她的姑娘!青妈妈叹了口气,先令守门的小丫鬟把门锁了,这才悄声走到正房前,听了听,里面一丝声音也没有,青妈妈这才转头回了自己的房里睡下了,只是这一夜,辗转反侧,却是难以入眠。
正房里的华宁锦睁着眼睛,听着院子外传来的细碎的脚步声,直到一切静下来,她翻了个身,看着大红的绣着喜上眉梢的帐顶,轻轻一笑。
果然,还是不可以期待的,对吧?她心里一直在想着这样一个男人,从嫁给他的那一刻开始,他做到了许多她没想到的事,让她心中触动的事。可是,他的本质,还是这个时空的男人,在这样的环境下长大的男人,所以,再怎么样,他不可能是属于一个女人的。
没有期待,就没有伤害。
闭上眼,华宁锦放松自己。睡吧,明天,又是新的一天,天没有塌,宴没有散,该过的日子还是要过,一切,都等着尚京的事情尘埃落定吧!
尚京,皇宫后院。
春太后抱着小皇帝漫步走在御花园里,尚京的天气已暖,阳光明媚,照在小皇帝久病发白的脸上,倒让小皇帝生出几分健康的颜色。

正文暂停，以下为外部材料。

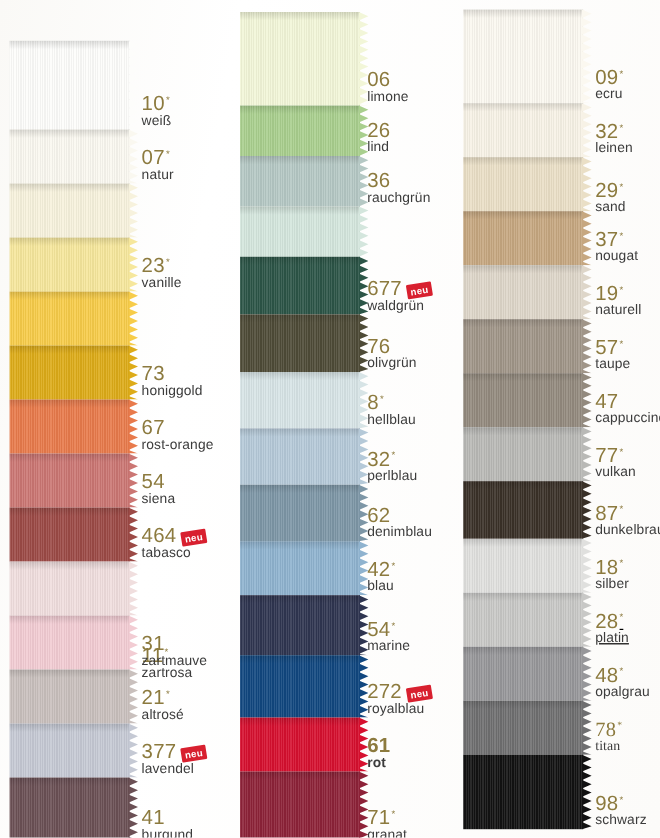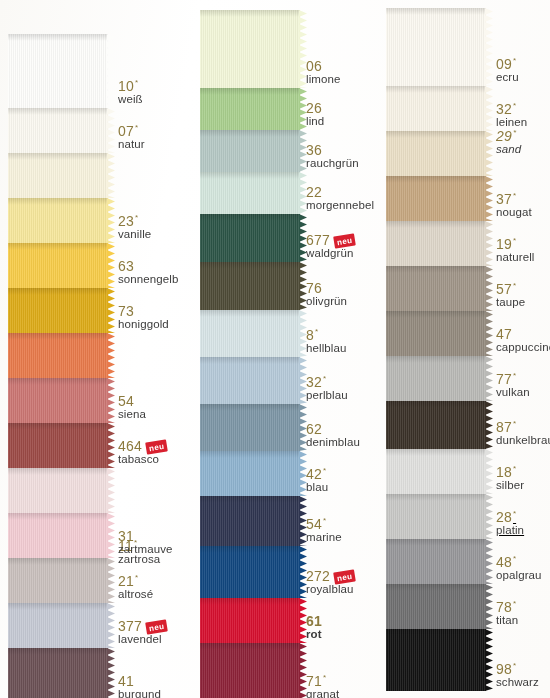--- a/index.html
+++ b/index.html
@@ -94,7 +94,7 @@
   }
   .label .num{
     display:inline-block;
-    font-size:14px;
+    font-size:17px;
     color:#8c7a3e;
     letter-spacing:.2px;
   }

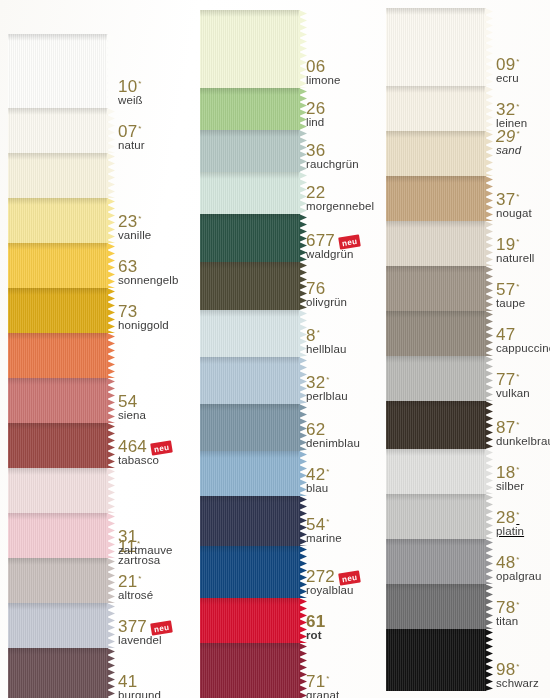--- a/index.html
+++ b/index.html
@@ -556,7 +556,7 @@
     <div class="labels">
         <div class="label" style="top: 56px;"><span class="num">09</span><span class="star">*</span><span class="nm">ecru</span></div>
         <div class="label" style="top: 101px;"><span class="num">32</span><span class="star">*</span><span class="nm">leinen</span></div>
-        <div class="label" style="top: 128px; font-style: italic;"><span class="num">29</span><span class="star">*</span><span class="nm">sand</span></div>
+        <div class="label" style="top: 150px;"><span class="num">29</span><span class="star">*</span><span class="nm">sand</span></div>
         <div class="label" style="top: 191px;"><span class="num">37</span><span class="star">*</span><span class="nm">nougat</span></div>
         <div class="label" style="top: 236px;"><span class="num">19</span><span class="star">*</span><span class="nm">naturell</span></div>
         <div class="label" style="top: 281px;"><span class="num">57</span><span class="star">*</span><span class="nm">taupe</span></div>

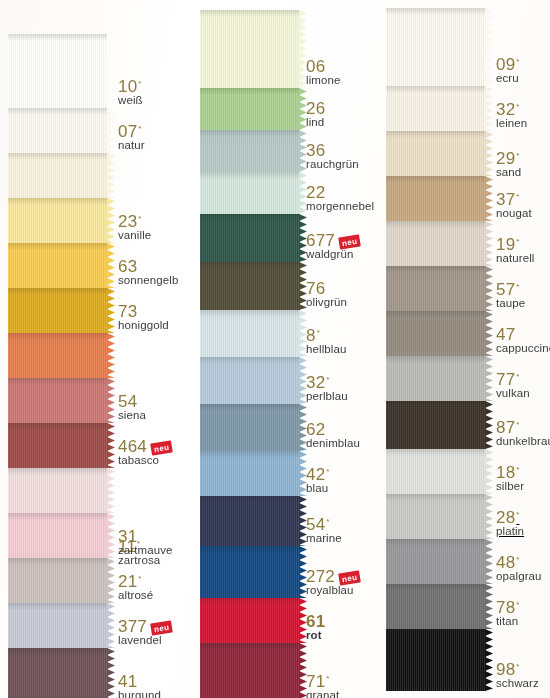--- a/index.html
+++ b/index.html
@@ -410,7 +410,6 @@
         <div class="label" style="top: 58px;"><span class="num">06</span><span class="nm">limone</span></div>
         <div class="label" style="top: 100px;"><span class="num">26</span><span class="nm">lind</span></div>
         <div class="label" style="top: 142px;"><span class="num">36</span><span class="nm">rauchgrün</span></div>
-        <div class="label" style="top: 184px;"><span class="num">22</span><span class="nm">morgennebel</span></div>
         <div class="label" style="top: 232px;"><span class="num">677</span><span class="neu">neu</span><span class="nm">waldgrün</span></div>
         <div class="label" style="top: 280px;"><span class="num">76</span><span class="nm">olivgrün</span></div>
         <div class="label" style="top: 327px;"><span class="num">8</span><span class="star">*</span><span class="nm">hellblau</span></div>

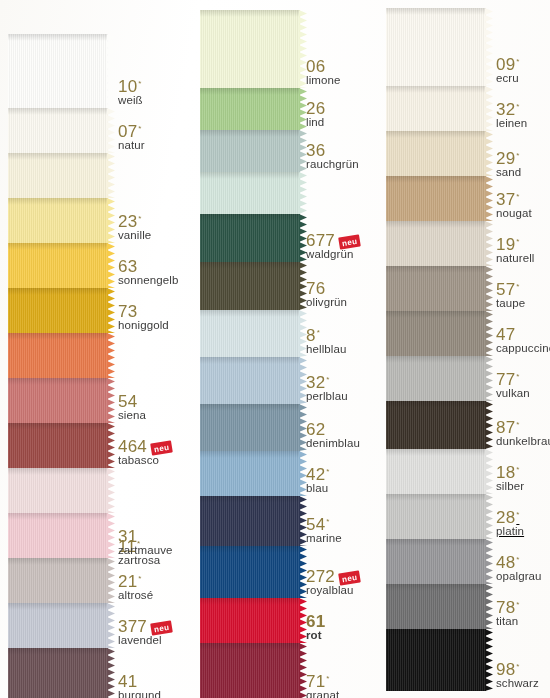--- a/index.html
+++ b/index.html
@@ -265,7 +265,6 @@
         <div class="label" style="top: 78px;"><span class="num">10</span><span class="star">*</span><span class="nm">weiß</span></div>
         <div class="label" style="top: 123px;"><span class="num">07</span><span class="star">*</span><span class="nm">natur</span></div>
         <div class="label" style="top: 213px;"><span class="num">23</span><span class="star">*</span><span class="nm">vanille</span></div>
-        <div class="label" style="top: 258px;"><span class="num">63</span><span class="nm">sonnengelb</span></div>
         <div class="label" style="top: 303px;"><span class="num">73</span><span class="nm">honiggold</span></div>
         <div class="label" style="top: 393px;"><span class="num">54</span><span class="nm">siena</span></div>
         <div class="label" style="top: 438px;"><span class="num">464</span><span class="neu">neu</span><span class="nm">tabasco</span></div>

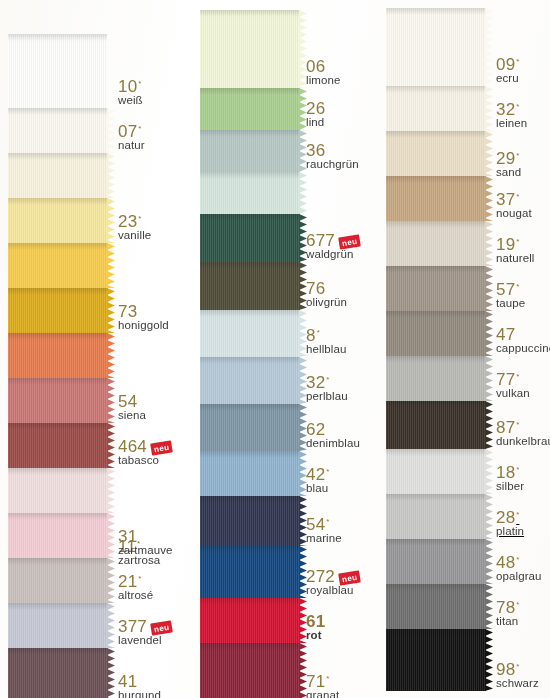--- a/index.html
+++ b/index.html
@@ -266,6 +266,7 @@
         <div class="label" style="top: 123px;"><span class="num">07</span><span class="star">*</span><span class="nm">natur</span></div>
         <div class="label" style="top: 213px;"><span class="num">23</span><span class="star">*</span><span class="nm">vanille</span></div>
         <div class="label" style="top: 303px;"><span class="num">73</span><span class="nm">honiggold</span></div>
+        <div class="label" style="top: 348px;"><span class="num">67</span><span class="nm">rost-orange</span></div>
         <div class="label" style="top: 393px;"><span class="num">54</span><span class="nm">siena</span></div>
         <div class="label" style="top: 438px;"><span class="num">464</span><span class="neu">neu</span><span class="nm">tabasco</span></div>
         <div class="label" style="top: 509px; margin-top: 29px;"><span class="num">11</span><span class="star">*</span><span class="nm">zartrosa</span></div>

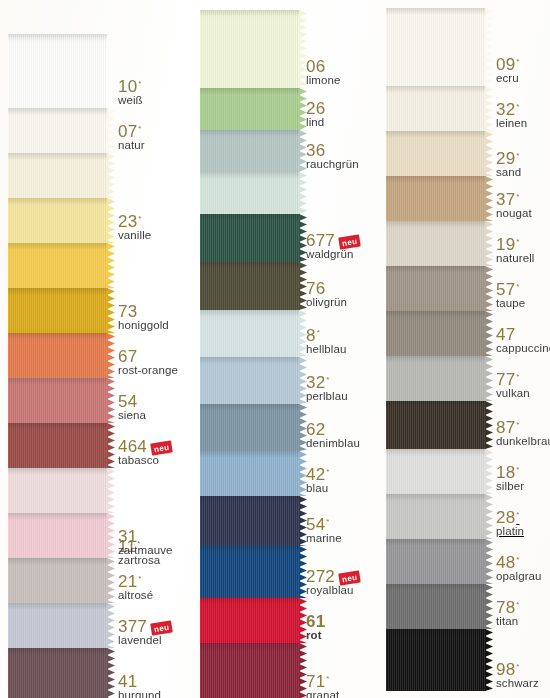--- a/index.html
+++ b/index.html
@@ -565,7 +565,7 @@
         <div class="label" style="top: 464px;"><span class="num">18</span><span class="star">*</span><span class="nm">silber</span></div>
         <div class="label" style="top: 509px; text-decoration: underline;"><span class="num">28</span><span class="star">*</span><span class="nm">platin</span></div>
         <div class="label" style="top: 554px;"><span class="num">48</span><span class="star">*</span><span class="nm">opalgrau</span></div>
-        <div class="label" style="top: 599px;"><span class="num">78</span><span class="star">*</span><span class="nm">titan</span></div>
+        <div class="label" style="top: 599px; font-family: Liberation Serif, serif;"><span class="num">78</span><span class="star">*</span><span class="nm">titan</span></div>
         <div class="label" style="top: 661px;"><span class="num">98</span><span class="star">*</span><span class="nm">schwarz</span></div>
       </div>
   </div>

“陛下这几日身子好多了!”一身宫装的奶嬷嬷沈雅露出一丝微笑。“看样子,这民间的大夫倒是有几分手段。”
“是啊。”春太后的脸色亦是欣喜的,自登基开始,小皇帝的身体就频频生病,让她天天操透了气,前几日,刚刚到她身边伺侯的内侍小德子鼓着勇气向她提议要不要换了民间的大夫来诊看,她还犹豫了,不过看到儿子日渐虚弱,她这才下定了决心。
还好!不管怎么说,这决定是对的!
“太后娘娘,周大夫到了!”一个一身宫装的宫女轻声禀告,春太后的眼睛不由得一亮,转过头,她把怀里的小皇帝递给了沈雅嬷嬷,整了整身上的妆容。
“走吧,回慈清宫。”
刚进了慈清宫的院子,春太后一眼就看到了那个长身玉立,双手背后的男子。只见他身穿着石青色圆领锦袍,袖子与领口及衣服的下摆处用银线绣着竹叶,俊美的侧脸迎着微风轻轻摆动的海棠芭蕉,清雅仿似仙邸。
听到了环佩叮当之声,周彦存转过身来,腰带上用金线卷着红线的平安络子下挂着一坏晶莹的翠玉闪闪发亮。那是春太后赏他的信牌,可以让他自由出入这尚京的皇宫。